# DATA LISTING
########

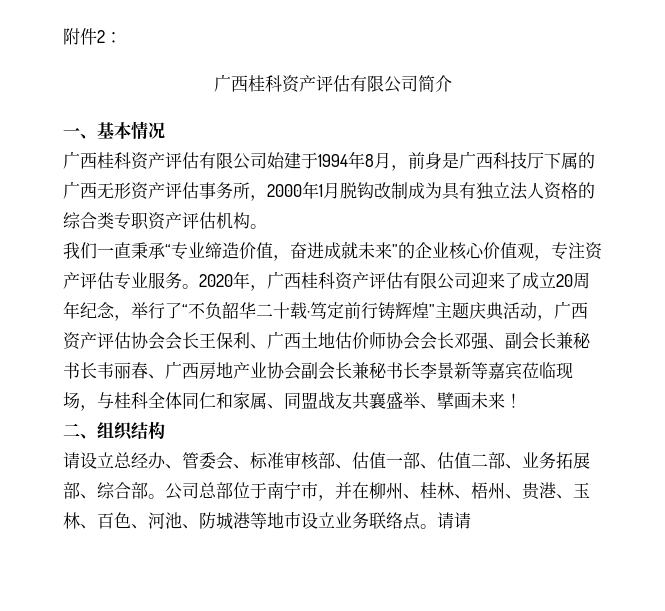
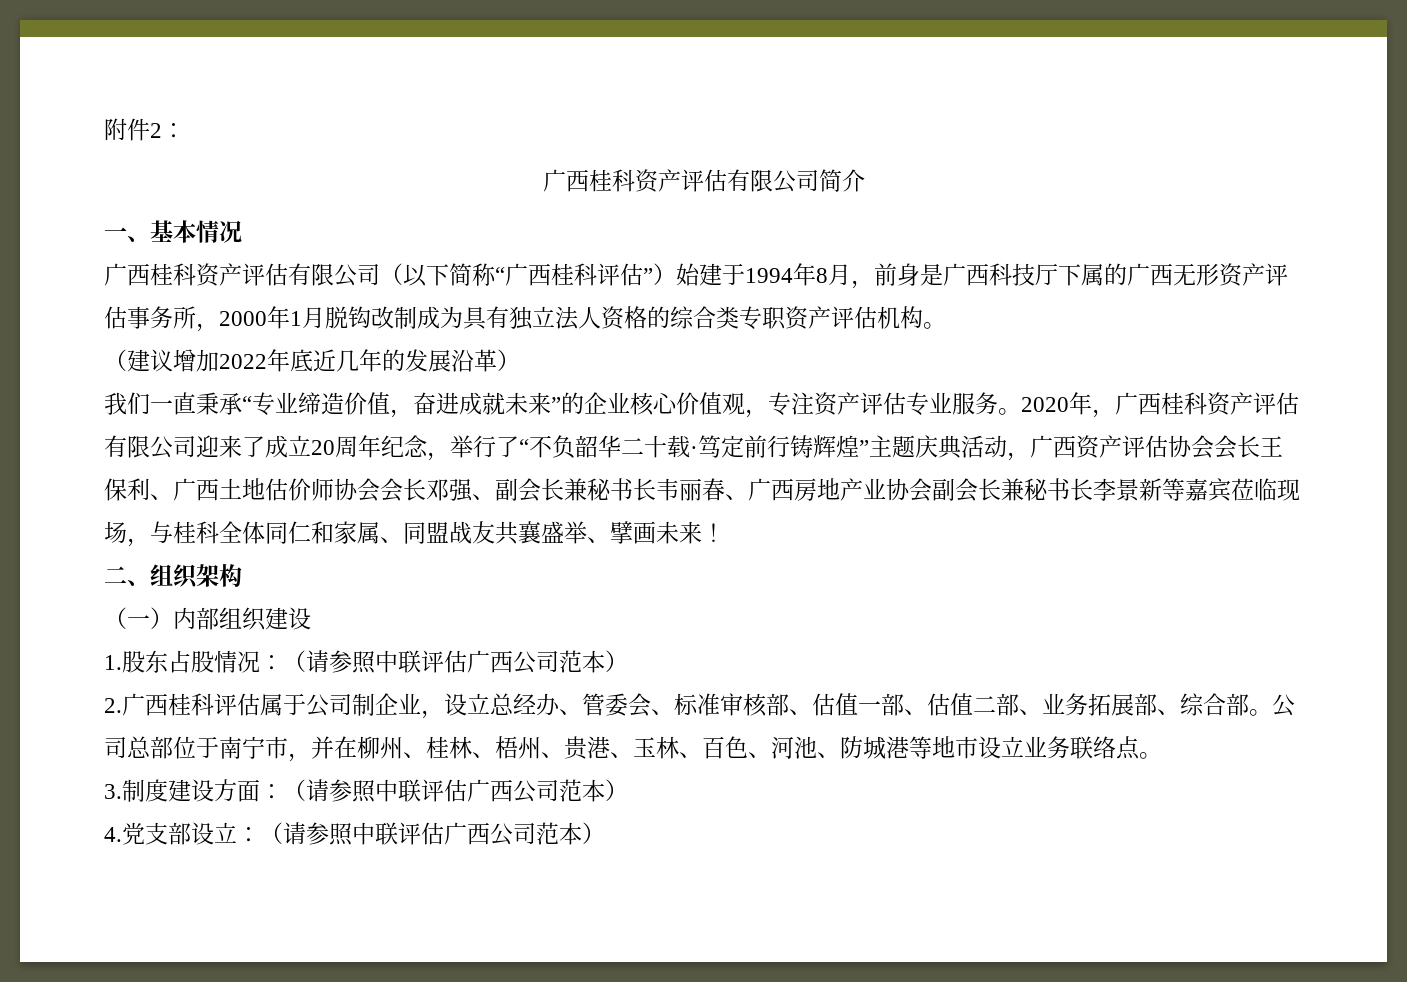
- 广西桂科资产评估有限公司始建于1994年8月，前身是广西科技厅下属的广西无形资产评估事务所，2000年1月脱钩改制成为具有独立法人资格的综合类专职资产评估机构。
+ 广西桂科资产评估有限公司（以下简称“广西桂科评估”）始建于1994年8月，前身是广西科技厅下属的广西无形资产评估事务所，2000年1月脱钩改制成为具有独立法人资格的综合类专职资产评估机构。
+ （建议增加2022年底近几年的发展沿革）
- 二、组织结构
+ 二、组织架构
- 请设立总经办、管委会、标准审核部、估值一部、估值二部、业务拓展部、综合部。
+ （一）内部组织建设
+ 1.股东占股情况：（请参照中联评估广西公司范本）
+ 2.广西桂科评估属于公司制企业，设立总经办、管委会、标准审核部、估值一部、估值二部、业务拓展部、综合部。
- 公司总部位于南宁市，并在柳州、桂林、梧州、贵港、玉林、百色、河池、防城港等地市设立业务联络点。请请
+ 公司总部位于南宁市，并在柳州、桂林、梧州、贵港、玉林、百色、河池、防城港等地市设立业务联络点。
+ 3.制度建设方面：（请参照中联评估广西公司范本）
+ 4.党支部设立：（请参照中联评估广西公司范本）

########

# WORK ORDER
Word for word, write out each line of the records, but leave the pictures behind.

# EXERCISE RESPONSE
- 广西桂科资产评估有限公司始建于1994年8月，前身是广西科技厅下属的广西无形资产评估事务所，2000年1月脱钩改制成为具有独立法人资格的综合类专职资产评估机构。
+ 广西桂科资产评估有限公司（以下简称“广西桂科评估”）始建于1994年8月，前身是广西科技厅下属的广西无形资产评估事务所，2000年1月脱钩改制成为具有独立法人资格的综合类专职资产评估机构。
+ （建议增加2022年底近几年的发展沿革）
- 二、组织结构
+ 二、组织架构
- 请设立总经办、管委会、标准审核部、估值一部、估值二部、业务拓展部、综合部。
+ （一）内部组织建设
+ 1.股东占股情况：（请参照中联评估广西公司范本）
+ 2.广西桂科评估属于公司制企业，设立总经办、管委会、标准审核部、估值一部、估值二部、业务拓展部、综合部。
- 公司总部位于南宁市，并在柳州、桂林、梧州、贵港、玉林、百色、河池、防城港等地市设立业务联络点。请请
+ 公司总部位于南宁市，并在柳州、桂林、梧州、贵港、玉林、百色、河池、防城港等地市设立业务联络点。
+ 3.制度建设方面：（请参照中联评估广西公司范本）
+ 4.党支部设立：（请参照中联评估广西公司范本）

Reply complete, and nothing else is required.